The Cyprus Institute of Neurology and Genetics
- Formation: 1990
- Founder: Dr. Lefkos T. Middleton
- Type: Research institute
- Legal status: Non-profit
- Headquarters: Nicosia, Cyprus
- Location: Nicosia, Cyprus;
- CEO and Medical Director: Leonidas A. Phylactou
- Parent organization: Cyprus Foundation for Muscular Dystrophy Research
- Website: www.cing.ac.cy

= The Cyprus Institute of Neurology and Genetics =

The Cyprus Institute of Neurology and Genetics (CING) is a non-profit medical, research, and academic institution founded in 1990 in Nicosia, Cyprus. It focuses on clinical neurology, molecular biology, and human genetics.

== History ==
The institute was founded in 1990 under the auspices of the Cyprus Foundation for Muscular Dystrophy Research.
Its establishment was led by neurologist Lefkos Middleton, who served as the institute’s first director until 1999.

CING initially operated in temporary facilities at Makarios III Hospital in Nicosia, occupying approximately 300 m² with a staff of around 20.
In 1995, the institute moved to purpose-built premises to expand its clinical, laboratory, and research work.

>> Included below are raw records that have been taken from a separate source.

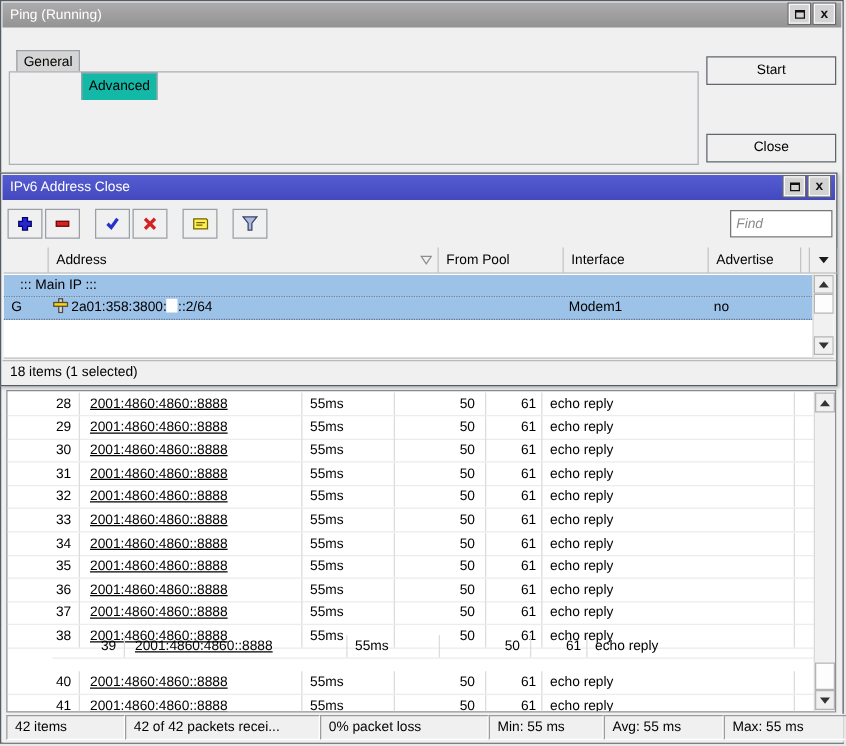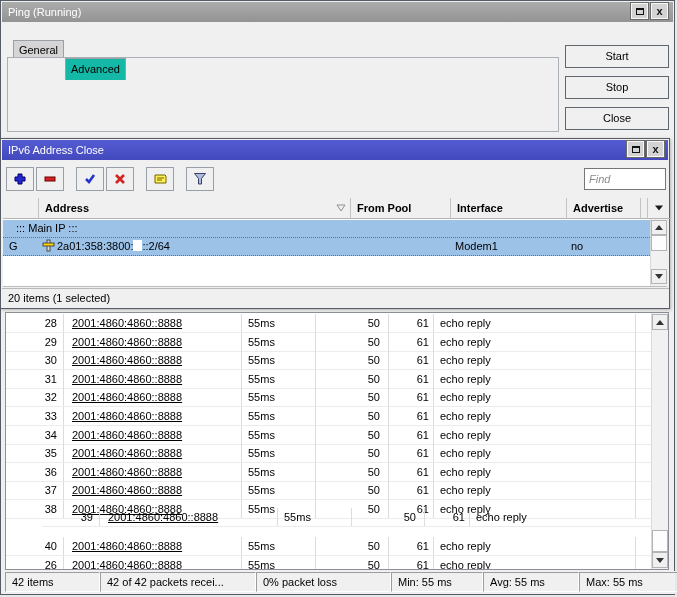"Stop" div.btn { html: <div>Stop</div> -> none }
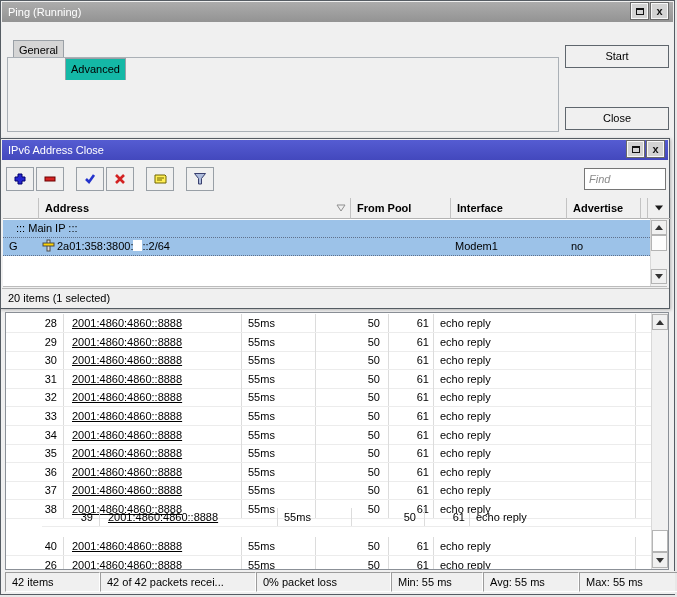"Address" #addr-header { font-weight: bold -> none }
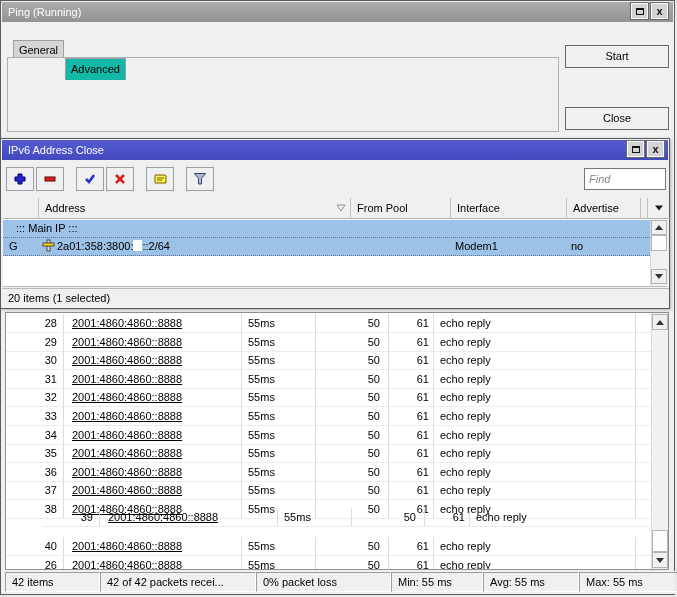"20 items (1 selected)" div { text: 20 -> 18 }
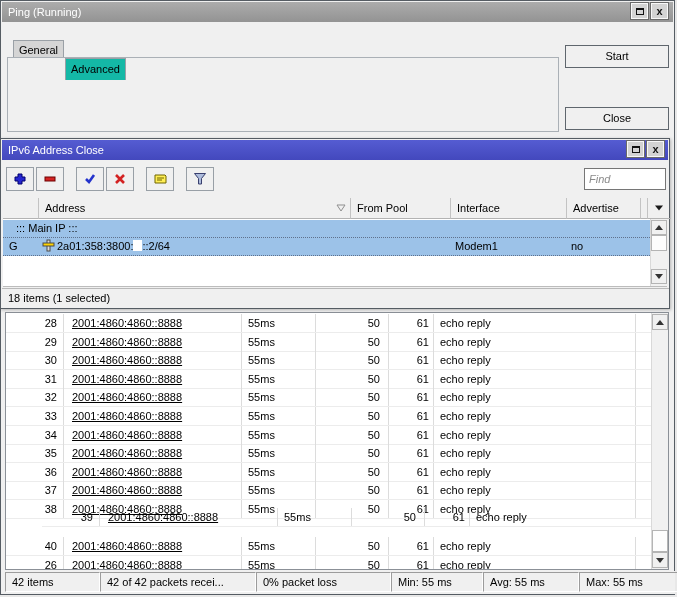"26" div.c-seq { text: 26 -> 41 }
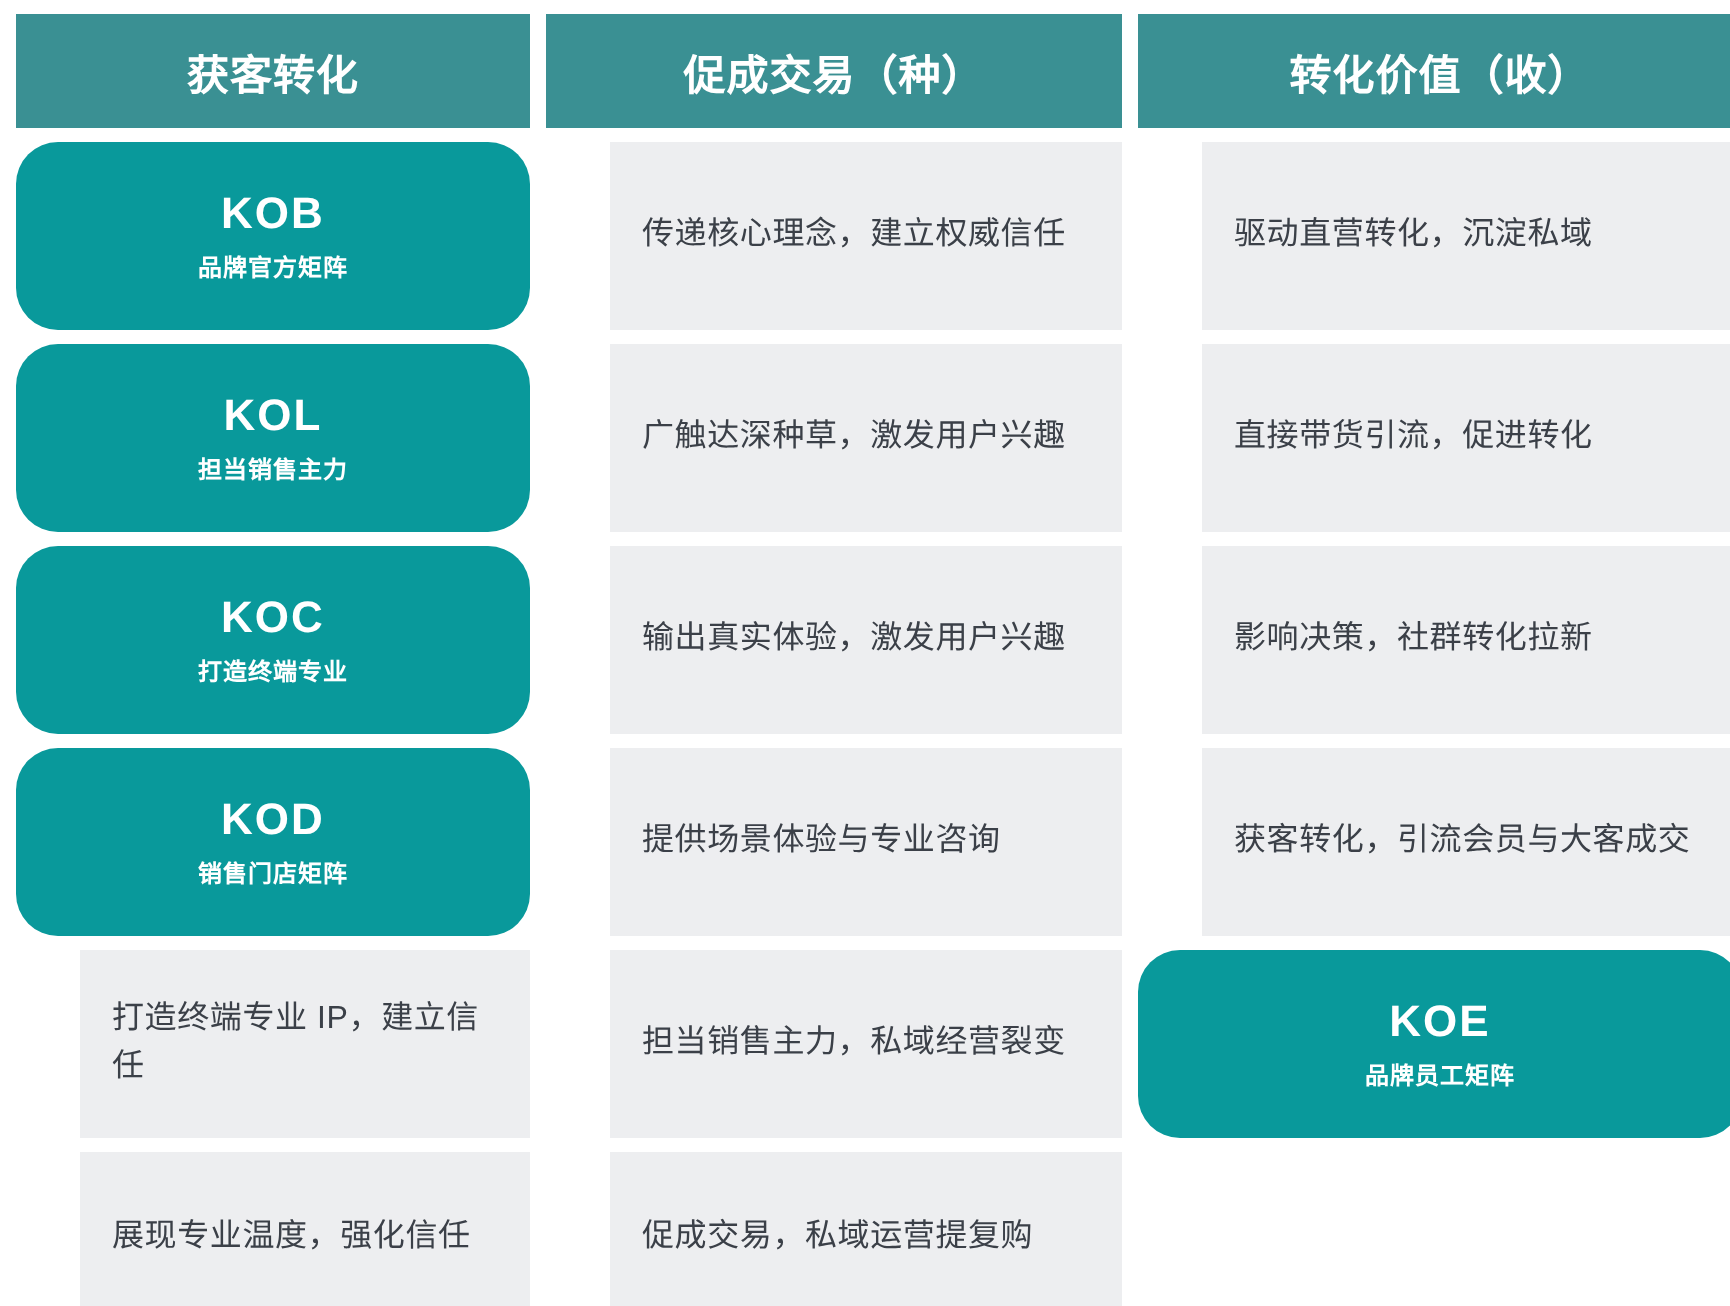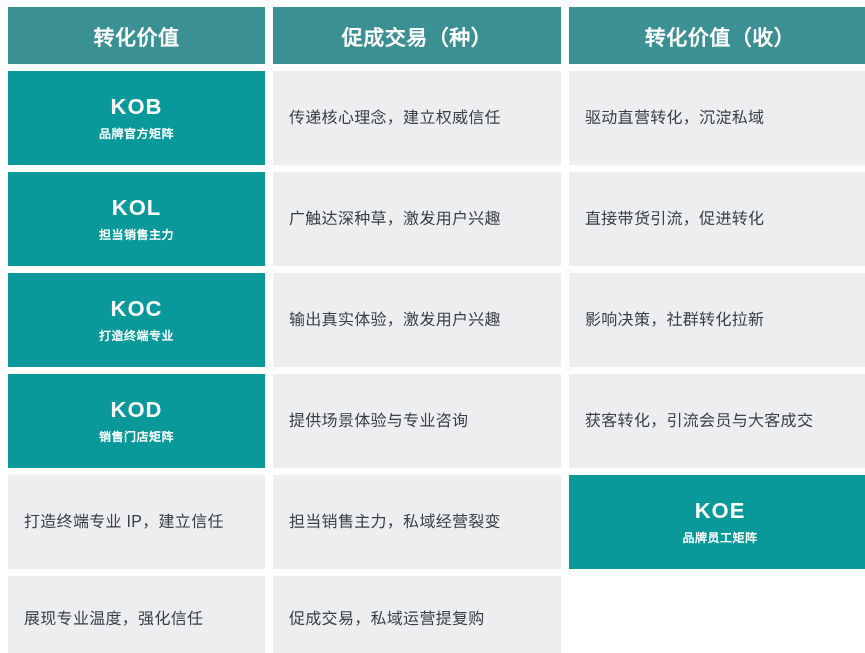"转化价值" div.hdr { text: 转化价值 -> 获客转化 }
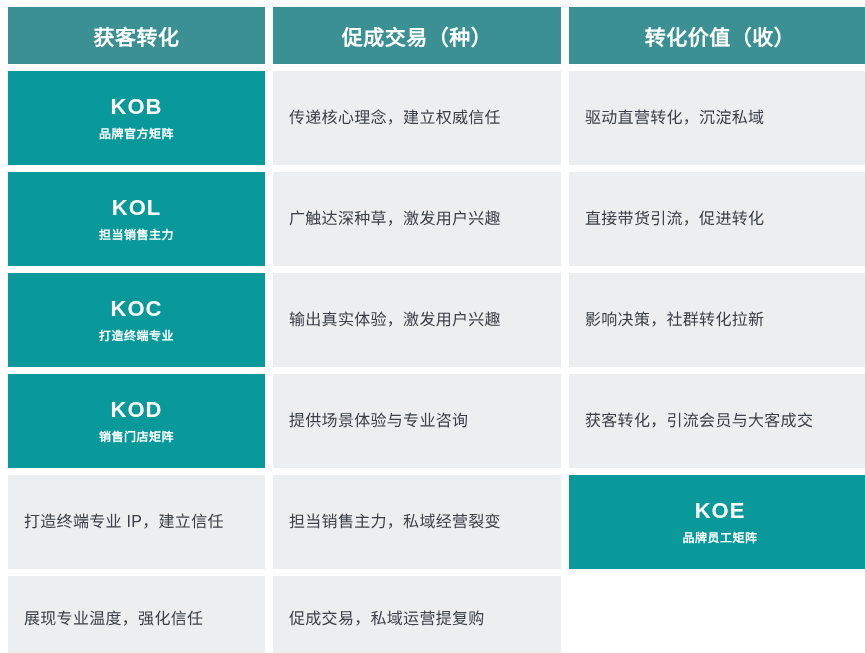"KOB" .role { border-radius: none -> 21px }
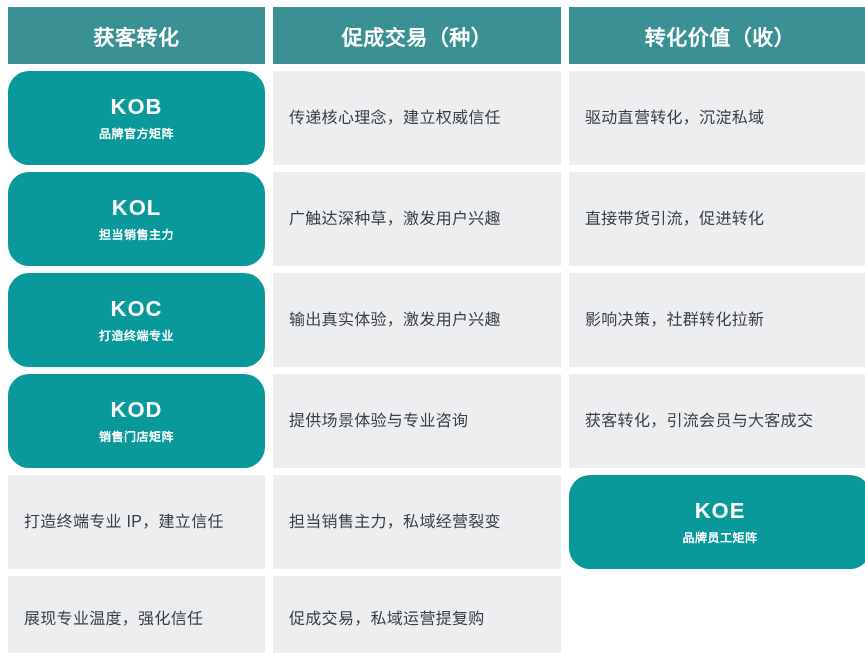"传递核心理念，建立权威信任" .desc { margin-left: none -> 32px }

Since its establishment, CING has been supported partly through annual funding from the Government of Cyprus in exchange for specialised clinical and diagnostic services provided to the national health system.
Additional funding has been secured through competitive national and European research grants, philanthropic donations, and international collaborations.

== Activities ==
The institute provides specialised medical services in neurology, clinical genetics, and related diagnostic fields. It conducts basic and applied biomedical research and participates in regional and international research collaborations.

=== Academic programmes ===
Since 2012, CING has offered postgraduate programmes including MSc and PhD degrees, delivered through its affiliated academic school in collaboration with the University of Cyprus and other partners.